In recent years, comics and graphic narratives have become a popular and innovative form for telling auto/biographical stories in a medium that artfully combines words and images. Our course will focus on one exciting sub-field of the form known as graphic medicine, which explores the conjuncture between comics and clinical medicine. We will discuss how comics and graphic narratives have become important resources for communicating a range of ethical and clinical issues related to the experience of illness, and how this hybrid verbal/visual form helps medical practitioners, patients, families, and caregivers creatively reimagine the boundaries of “health,” “illness,” “life,” and “death.” We will investigate the ways that graphic medicine/illness narratives can be read as symptomatic texts of our time in at least two respects: as texts that literally describe symptoms (and struggle with finding a form to describe the affective and physical experience of symptoms), and as texts that describe illness as an event that goes beyond any particular individual’s experience and account of it, reflecting wider cultural categories, including race, gender, class, and sexuality.

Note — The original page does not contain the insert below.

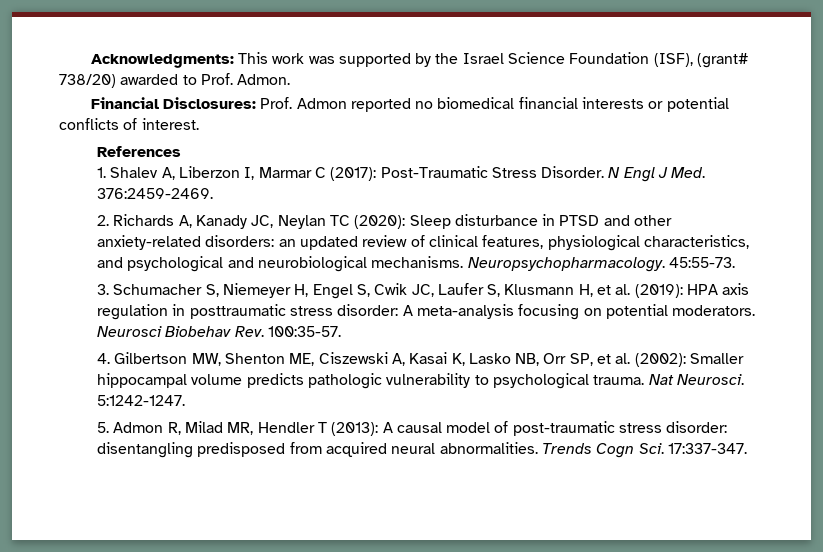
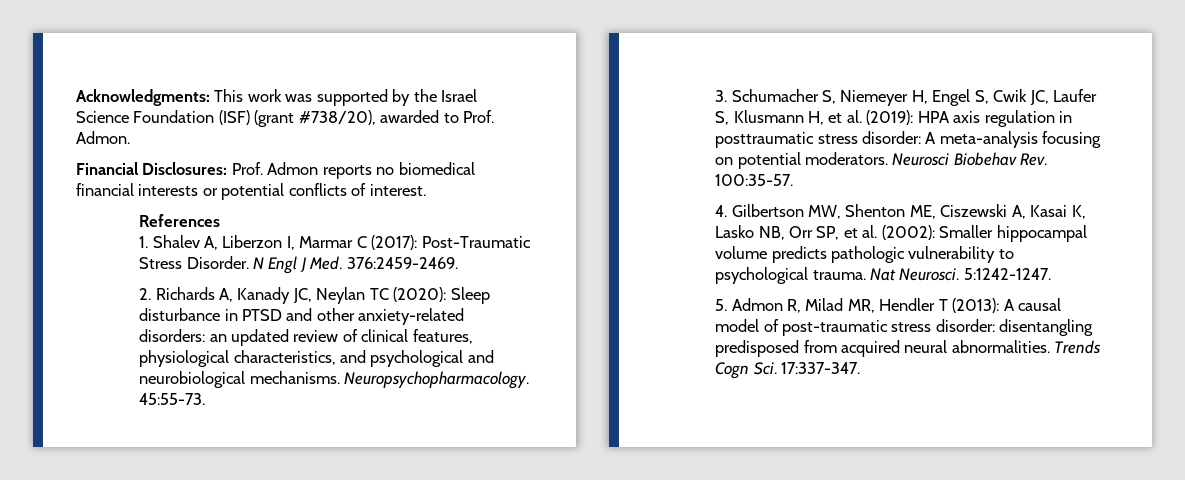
- Acknowledgments: This work was supported by the Israel Science Foundation (ISF), (grant# 738/20) awarded to Prof. Admon.
+ Acknowledgments: This work was supported by the Israel Science Foundation (ISF) (grant #738/20), awarded to Prof. Admon.
- Financial Disclosures: Prof. Admon reported no biomedical financial interests or potential conflicts of interest.
+ Financial Disclosures: Prof. Admon reports no biomedical financial interests or potential conflicts of interest.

The image on the left is from David Wojnarowicz, James Romberger, and Marguerite van Cook’s 7 Miles a Second and the image on the right is from MK Czerwiec’s Taking Turns: Stories from HIV/AIDS Care Unit 371. Both are portraits of the artists: in one, Czerwiec stands before and is dwarfed by one of the huge Keith Haring murals at Rush University where Czerwiec studied nursing; in the other, Romberger and van Cook portray Wojnarowicz at work spray-painting a canvas. Above the artist and his canvas, an image of Wojnarowicz’s lover Peter Hujar, who died of AIDS in 1987, looks down. After I initially mis-characterized this image as a Wojnarowicz self-portrait, Romberger kindly wrote to inform me that he and van Cook created it “informed by specifics that I knew well as his friend: the layout of his apartment and that he had that particular photo of Peter on the wall, that he is working on that particular hopeful painting he did of a cosmic scientist, and doing it wearing a protective mask, necessary for a person with AIDS working with aerosol paint and which also comments ironically on the text about him breathing the air his dead friends cannot.” The caption at the top is from Wojnarowicz’s writing and begins, “I’m acutely aware of myself alive and witnessing.”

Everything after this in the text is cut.